¿Por qué Egipto? (2/3)
En la
entrada anterior, di algunos de los motivos que originaron mi interés por el
Egipto faraónico, y lo basaba, especialmente, en unas cuestiones materiales, y
en una novela de ficción. A pesar de que ese fuera el inicio, no cabe duda de que,
sin la actuación y el estudio de los egiptólogos, no hubiese sido posible el
conocimiento de la vida, usos, y costumbres del antiguo reino de las orillas de
El Nilo. Hubiésemos tenido unas ruinas, y unos monumentos, pero sin una
vinculación con los hombres y mujeres que los construyeron, y les dieron
sentido. Por esta razón, creo que en estas páginas debe ser obligatorio rendir
un homenaje a los que hicieron posible el
conocimiento de esa civilización.
Creo
innegable que la Piedra Roseta, y, más concretamente, su utilidad como
“traductor”, marca un hito que divide en dos épocas del conocimiento de la
historia. Cambia la forma de aproximarse a esa civilización faraónica al posibilitar
la comprensión del idioma utilizado por los egipcios de la época, siendo la
herramienta que nos acercó a un pueblo que tenía pasión por la exactitud, y que
dejaba constancia escrita de todos sus quehaceres. Varió completamente los
conceptos pasando de un coleccionismo por su antigüedad y exotismo, no exento
de rapiña, a un deseo de conocer las realidades, pensamientos, y civilización
de una época muy importante de la humanidad. Es decir, marcó las diferencias
entre (salvo honrosas excepciones) los buscadores de tesoros y aventuras, y los estudiosos del antiguo Egipto.
Por la
limitación de espacio, en este capítulo sólo me podré referir a algunos de los
que se interesaron por la historia más antigua de ese país, y que fueron
contemporáneos de la época faraónica. No olvidemos que entre el tiempo pre
dinástico y la última reina pasaron aproximadamente 4.000 años, y que nuestra
era va por el año 2020.
Se
puede considerar como el primer interesado en el estudio de su arte y cultura al
cuarto de los hijos de Ramsés II, llamado Khaenwase (dato obtenido por
gentileza de Julio Cuesta), que, entre otras cuestiones, restauró las grandes
pirámides de la meseta de Gizeh.
Qué
duda cabe que Herodoto, el considerado padre de la historia, jugó un papel
importante en el descubrimiento por parte del mundo occidental de aquellos años
de la civilización egipcia. Ciertamente,
fabuló sobre ella, como era habitual entonces, y da por cierta una
versión sobre el carácter de Keops y la construcción de su gran pirámide,
describiendo las técnicas de construcción de la misma. Acuñó la definición más
acertada del país, que sigue vigente en la realidad actual: “Egipto es un don
de El Nilo”.
Cabe
decir que, en su tiempo, y por confortaciones con otras escuelas filosóficas, fue
desacreditado, y tratado de fabulista, siendo rehabilitado, y considerado otra
vez como historiador creíble, en El Renacimiento
Alejando
Magno también mostró su interés por el país, y en su incursión hacia Oriente
estuvo allí, e, incluso, al igual que a los Faraones, se le consideró un ser
divino, y se le erigieron templos. Tras su muerte, algunos de sus generales
volvieron al país, estableciendo una época, y unas nuevas técnicas de
construcción y ornamentación, conocidas como el periodo helenístico,
estableciendo la dinastía la Ptolemaica, que transcurrió desde el año 305 a.c.
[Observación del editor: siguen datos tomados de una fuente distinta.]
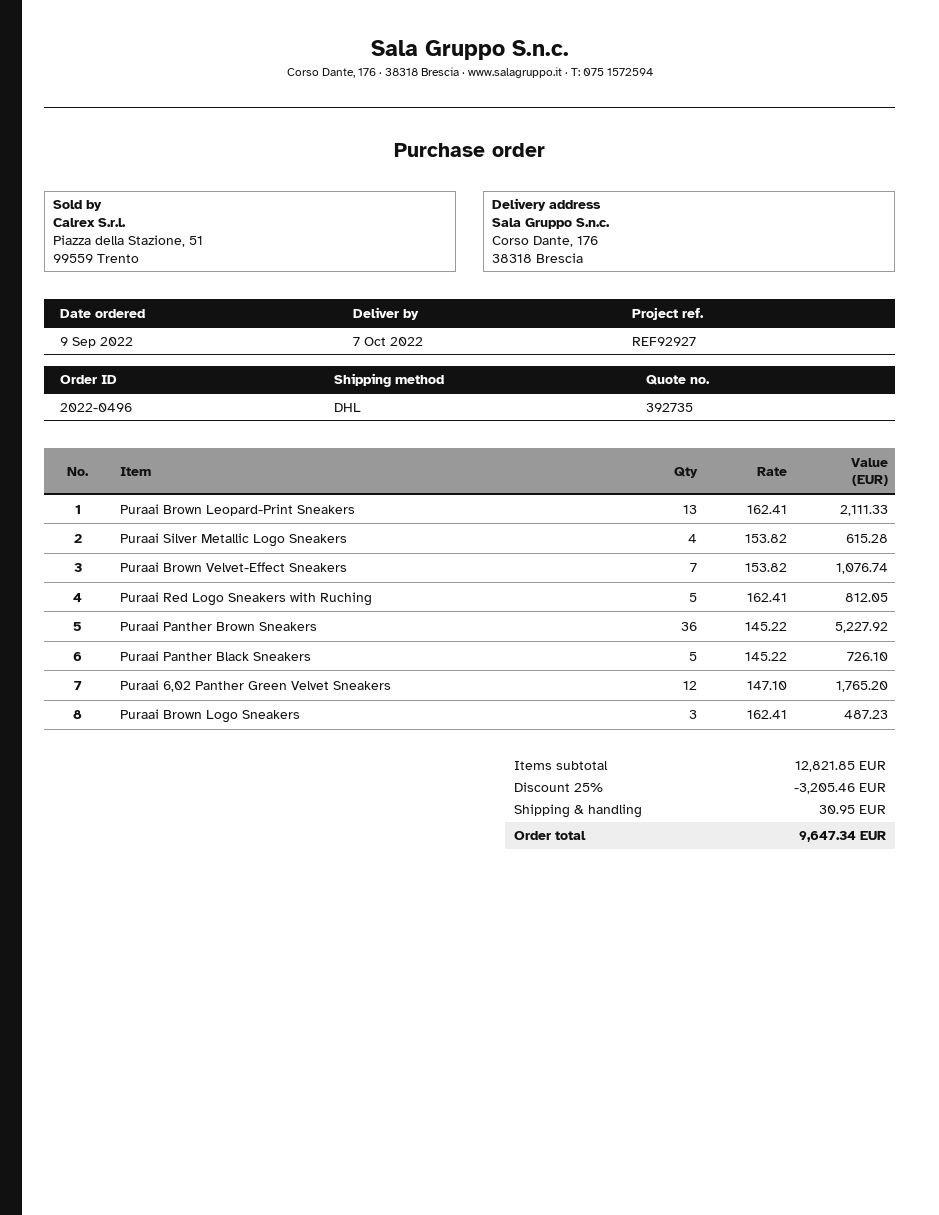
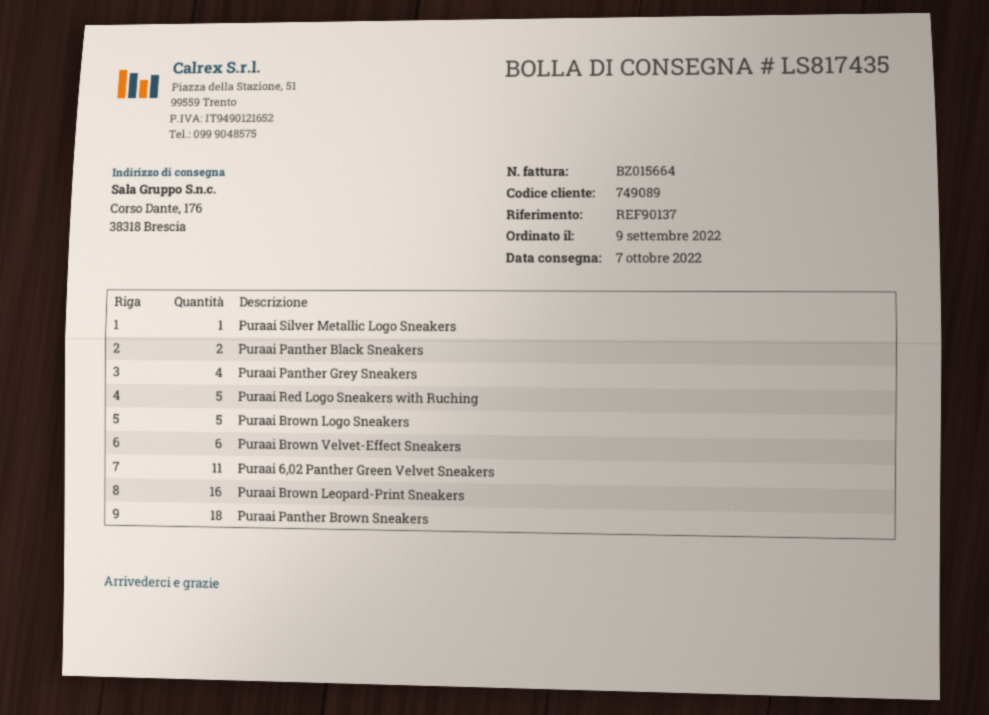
reference: REF92927 -> REF90137
Puraai Brown Leopard-Print Sneakers: 13 -> 16
Puraai Silver Metallic Logo Sneakers: 4 -> 1
Puraai Brown Velvet-Effect Sneakers: 7 -> 6
Puraai Panther Brown Sneakers: 36 -> 18
Puraai Panther Black Sneakers: 5 -> 2
Puraai 6,02 Panther Green Velvet Sneakers: 12 -> 11
Puraai Brown Logo Sneakers: 3 -> 5
Puraai Panther Grey Sneakers: none -> 4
hasta el 30 d.c., con la muerte de su última reina Cleopatra, y su anexión al
Imperio Romano. Durante esta postrera dinastía se reconstruyeron infinidad de
templos en el llamado estilo ptolemaico, como los de Edfú o Filae.
Ptoloméo
II encargó a Mametom una historia del pueblo egipcio para conocer mejor la historia
del pueblo que gobernaba, encargo que realizó y plasmó en su libro Aegyptiae.
Desgraciadamente,
esta obra se perdió, y solo quedan pequeños fragmentos, recogidos por
historiadores cristianos del siglo VIII. Sin embargo, Josepho, en su afán de
documentar la antigüedad del pueblo judío, rescató un capítulo entero, en el
que identifica a los judíos con los hicsos, al ser ambos de la misma zona
geográfica, que reinaron durante el
Segundo periodo intermedio dinastías XV y XVI.